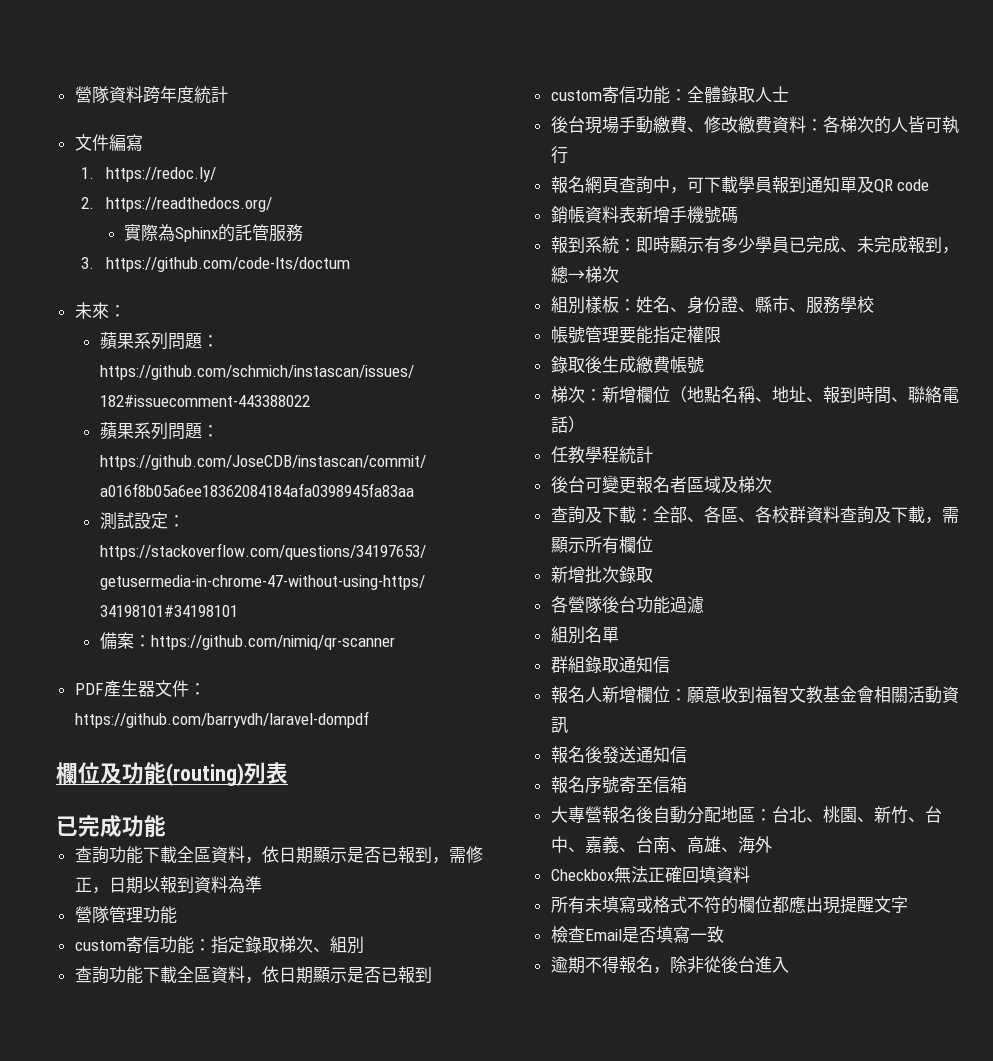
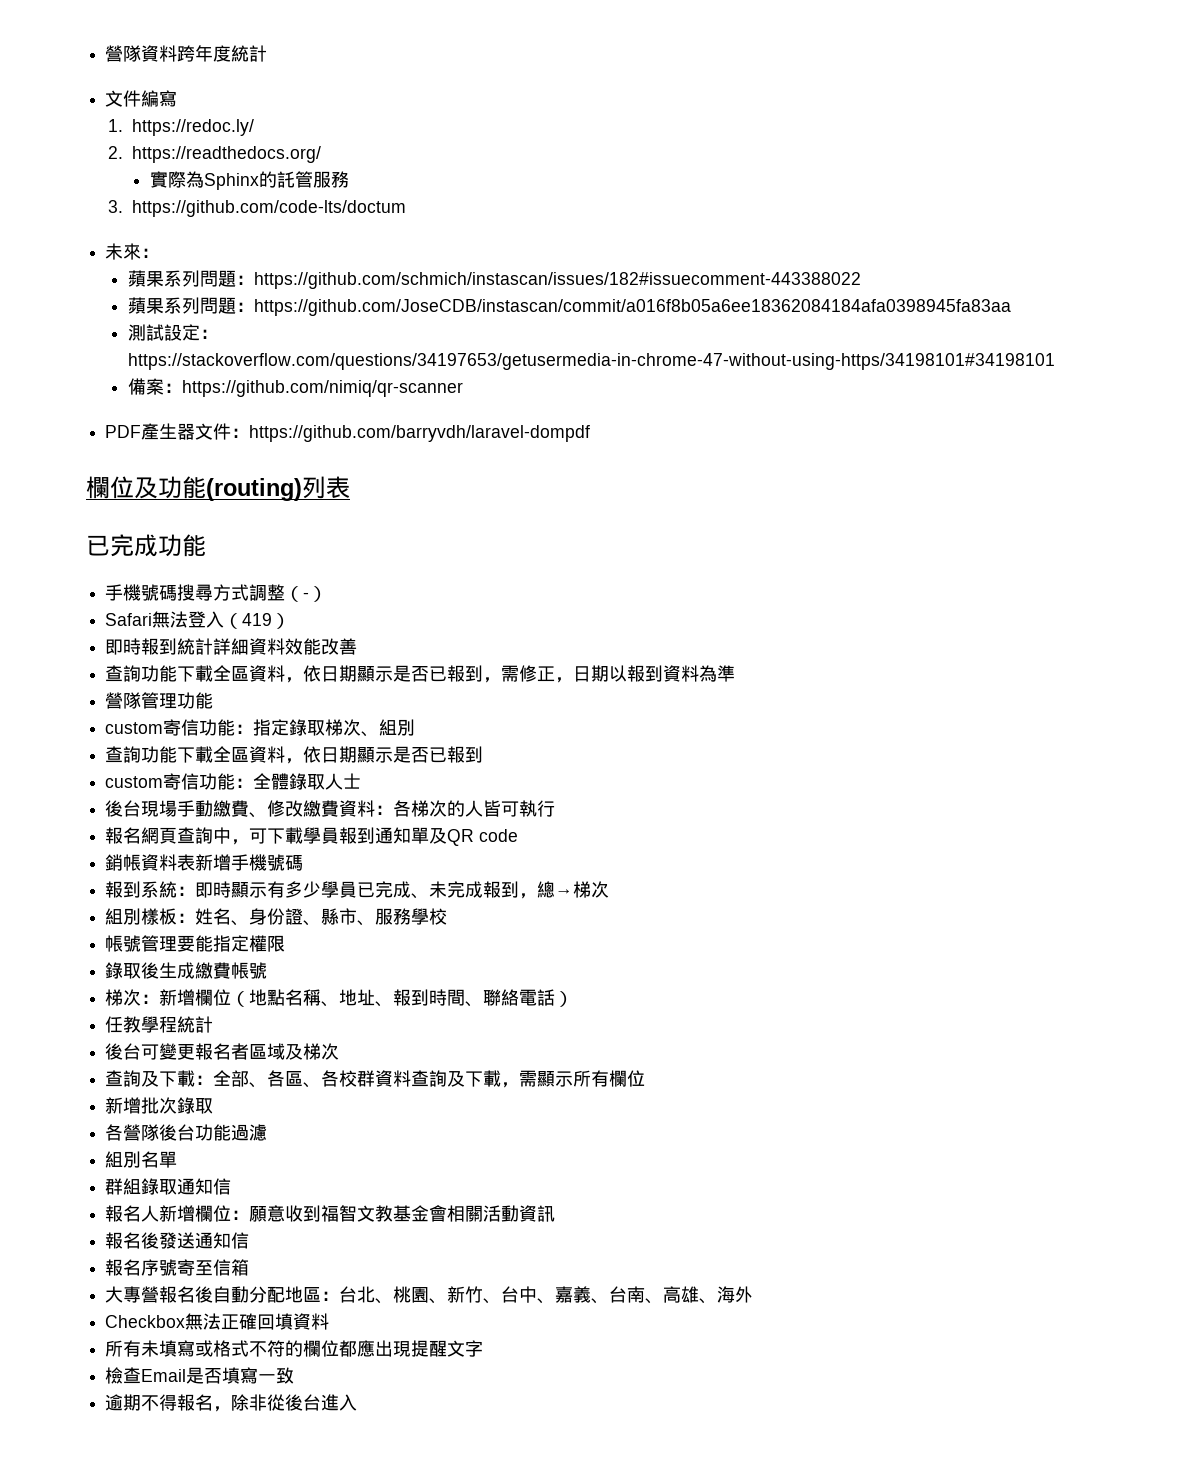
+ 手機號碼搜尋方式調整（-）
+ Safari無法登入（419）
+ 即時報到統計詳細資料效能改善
= = = = = = =
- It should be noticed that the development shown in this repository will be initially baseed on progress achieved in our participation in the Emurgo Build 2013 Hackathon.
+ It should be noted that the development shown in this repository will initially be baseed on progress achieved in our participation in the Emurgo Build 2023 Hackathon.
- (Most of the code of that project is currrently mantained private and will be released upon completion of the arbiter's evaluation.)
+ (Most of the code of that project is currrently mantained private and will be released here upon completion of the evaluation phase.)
= = = = = = =
### EXERCISE OBJECTIVE
Wherever a line in the records above includes "repository", count it, then give the total and nothing besides.

### SOLUTION TO THIS EXERCISE
2